* **YOUR OBJECTIVE**: Only the text of the entries below should appear in your exact transcription; leave out every picture.

* **Before and after images**:
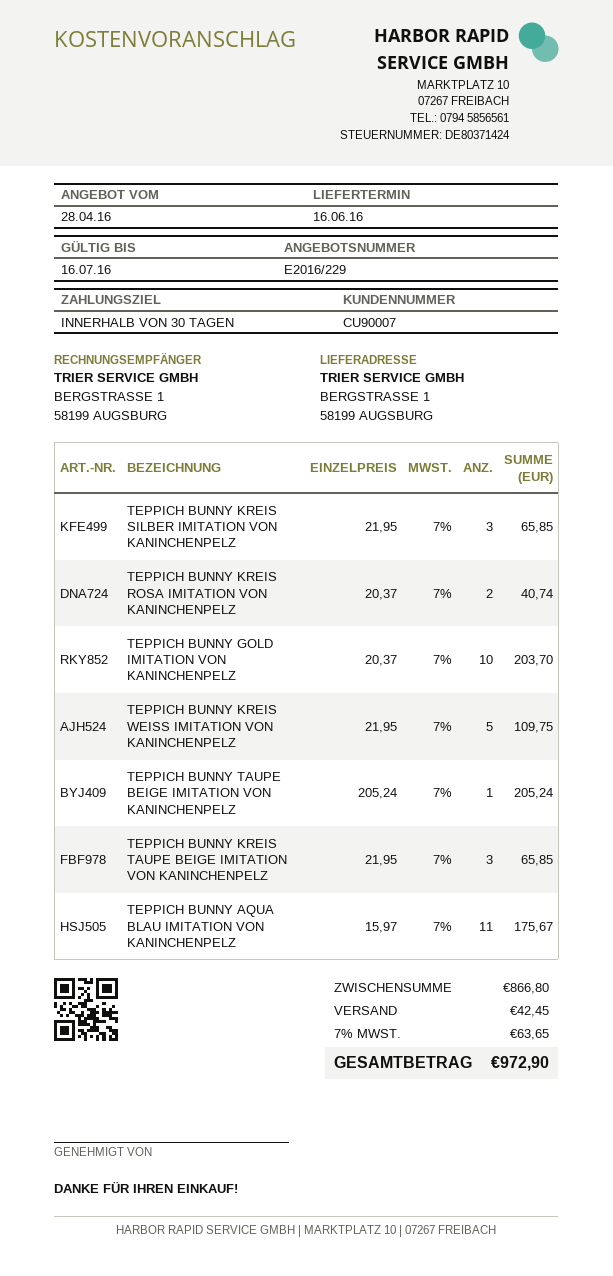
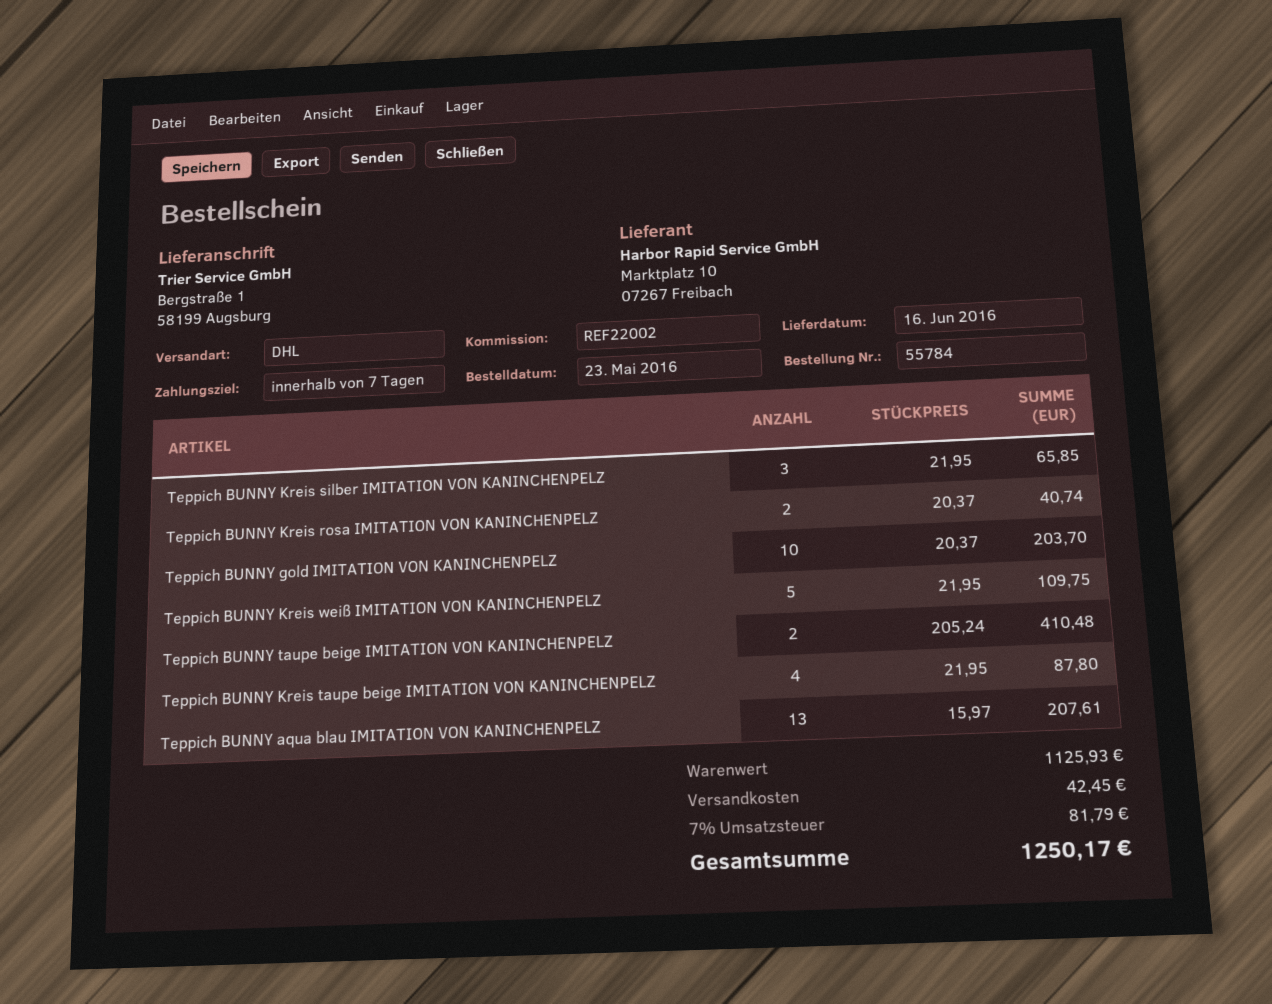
payment terms: 30 days -> 7 days
TEPPICH BUNNY TAUPE BEIGE IMITATION VON KANINCHENPELZ: 1 x 205.24 = 205.24 -> 2 x 205.24 = 410.48
TEPPICH BUNNY KREIS TAUPE BEIGE IMITATION VON KANINCHENPELZ: 3 x 21.95 = 65.85 -> 4 x 21.95 = 87.80
TEPPICH BUNNY AQUA BLAU IMITATION VON KANINCHENPELZ: 11 x 15.97 = 175.67 -> 13 x 15.97 = 207.61
subtotal: 866.80 -> 1125.93
tax: 7% = 63.65 -> 7% = 81.79
total: 972.90 -> 1250.17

* **RESPONSE TO THE EXERCISE**:
payment terms: 30 days -> 7 days
TEPPICH BUNNY TAUPE BEIGE IMITATION VON KANINCHENPELZ: 1 x 205.24 = 205.24 -> 2 x 205.24 = 410.48
TEPPICH BUNNY KREIS TAUPE BEIGE IMITATION VON KANINCHENPELZ: 3 x 21.95 = 65.85 -> 4 x 21.95 = 87.80
TEPPICH BUNNY AQUA BLAU IMITATION VON KANINCHENPELZ: 11 x 15.97 = 175.67 -> 13 x 15.97 = 207.61
subtotal: 866.80 -> 1125.93
tax: 7% = 63.65 -> 7% = 81.79
total: 972.90 -> 1250.17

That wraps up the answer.